Pasangan yang sejatinya baru terjadwal berangkat haji pada tahun 2038 ini, tergiur iming-iming pelaku yang menjanjikan percepatan keberangkatan ke Tanah Suci.
Kejadian bermula saat pelaku mendatangi kediaman korban dan mengaku sebagai petugas dari Kementerian Haji dan Umrah. Memanfaatkan keinginan kuat korban untuk segera beribadah, pelaku menjanjikan bahwa Suminten dan Suhari bisa berangkat lebih awal, yakni pada tahun 2027.
Sebagai syarat percepatan tersebut, pelaku meminta sejumlah uang. Karena percaya, pasangan lansia ini pun menyerahkan uang secara bertahap hingga mencapai total Rp81 juta.
Kecurigaan baru muncul setelah korban mencoba mengonfirmasi status keberangkatan mereka ke Kantor Kementerian Agama (Kemenag/Kemenhaj) Lumajang. Betapa hancurnya hati mereka saat pihak otoritas menyatakan bahwa nama yang mereka sebutkan bukanlah petugas resmi dan tidak ada program percepatan dengan membayar uang tambahan.
"Kami baru sadar tertipu setelah bertanya langsung ke kantor kementerian. Ternyata tidak ada petugas yang mendatangi rumah warga untuk meminta uang percepatan haji," ungkap salah satu kerabat korban, Minggu (26/4/2026).
Didampingi perangkat desa setempat, Suminten dan Suhari akhirnya melaporkan kasus ini ke Polsek Pasrujambe.

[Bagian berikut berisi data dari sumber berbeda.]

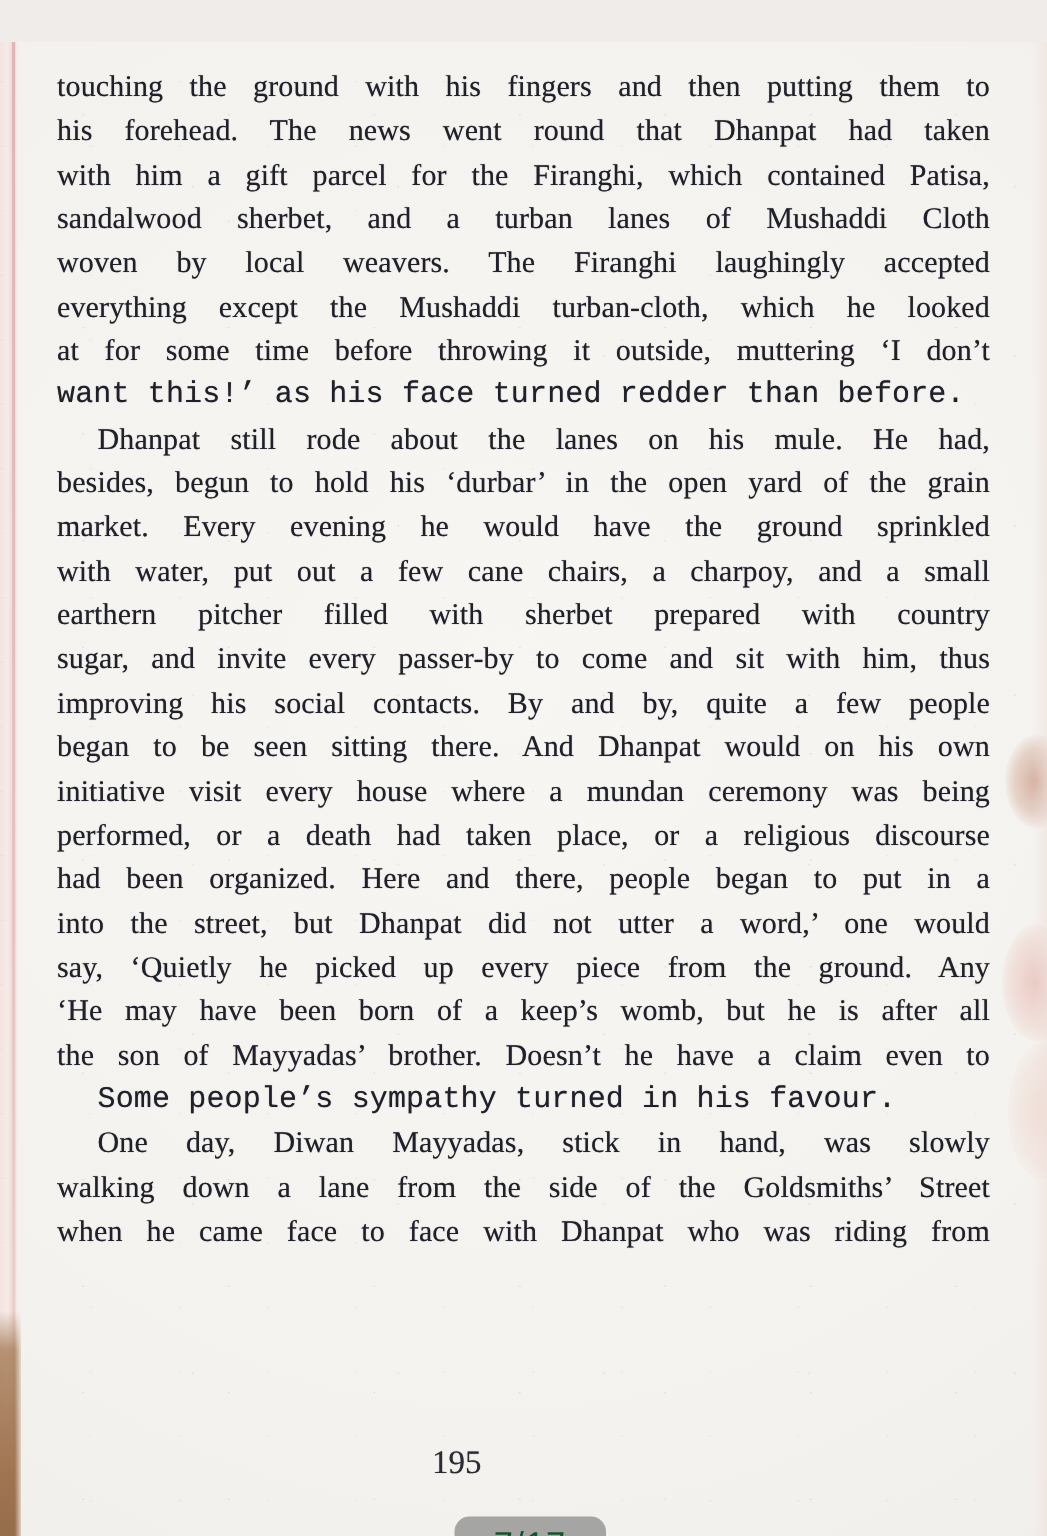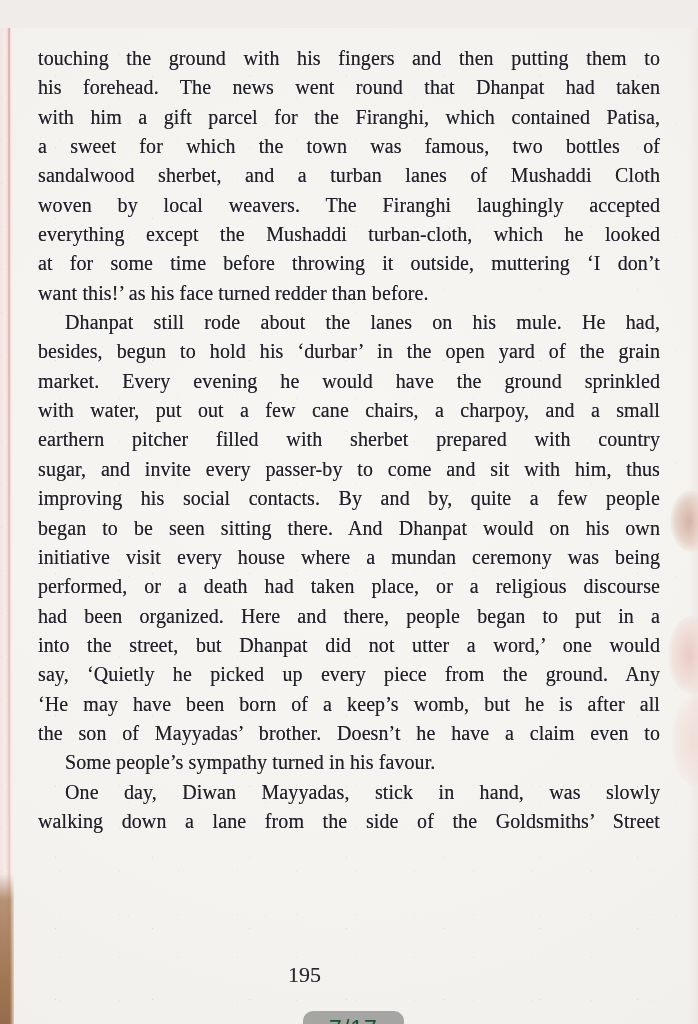--- a/index.html
+++ b/index.html
@@ -109,7 +109,6 @@
         <div class="line">touching the ground with his fingers and then putting them to</div>
         <div class="line">his forehead. The news went round that Dhanpat had taken</div>
         <div class="line">with him a gift parcel for the Firanghi, which contained Patisa,</div>
-        <div class="line">a sweet for which the town was famous, two bottles of</div>
         <div class="line">sandalwood sherbet, and a turban lanes of Mushaddi Cloth</div>
         <div class="line">woven by local weavers. The Firanghi laughingly accepted</div>
         <div class="line">everything except the Mushaddi turban-cloth, which he looked</div>

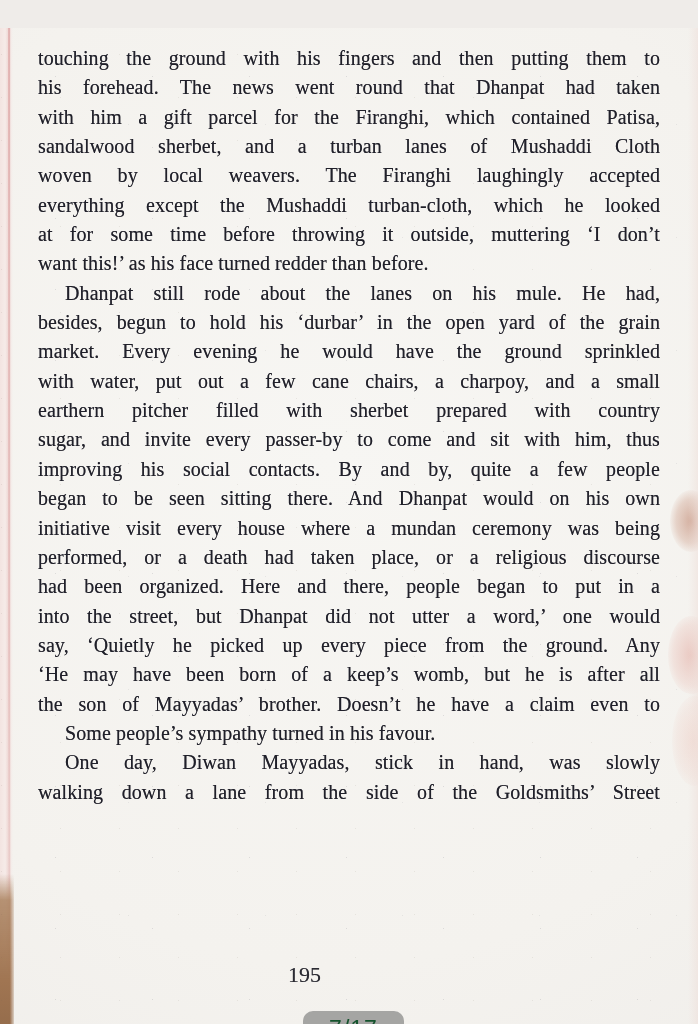--- a/index.html
+++ b/index.html
@@ -79,7 +79,7 @@
     white-space: normal;
   }
   .line.indent { text-indent: 27px; }
-  .line.endline { text-align-last: left; }
+  .line.endline { text-align-last: left; font-family: Liberation Mono, monospace; }
   
   .page-number {
     position: absolute; left: 288px; top: 934px; width: 90px;

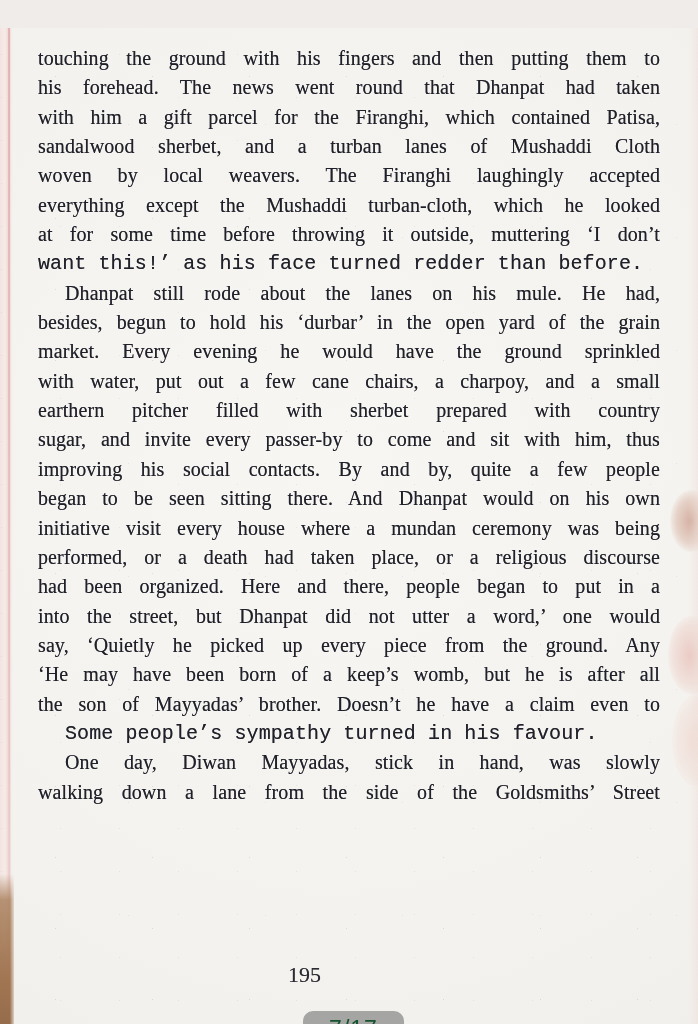--- a/index.html
+++ b/index.html
@@ -138,6 +138,7 @@
       <div class="paragraph">
         <div class="line indent">One day, Diwan Mayyadas, stick in hand, was slowly</div>
         <div class="line">walking down a lane from the side of the Goldsmiths’ Street</div>
+        <div class="line">when he came face to face with Dhanpat who was riding from</div>
       </div>
     </div>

Kepala Desa Pasrujambe, Sugianto, membenarkan warganya telah menjadi korban penipuan dengan kerugian material yang sangat besar bagi ukuran warga desa.
Kepala Kantor Kementerian Haji dan Umrah Kabupaten Lumajang, Umar Hasan, menegaskan bahwa sistem keberangkatan haji di Indonesia sudah sangat transparan dan mengikuti nomor antrean porsi haji nasional.
"Kami mengingatkan masyarakat bahwa proses keberangkatan haji memiliki sistem antrean resmi. Jika ada pihak yang menjanjikan percepatan di luar prosedur, apalagi meminta uang dalam jumlah besar, itu dipastikan modus penipuan," kata Umar Hasan.
Pihak kepolisian kini tengah mendalami identitas pelaku berdasarkan keterangan para saksi dan bukti transaksi yang ada. Masyarakat diminta untuk selalu melakukan kroscek ke kantor dinas terkait jika menerima tawaran serupa.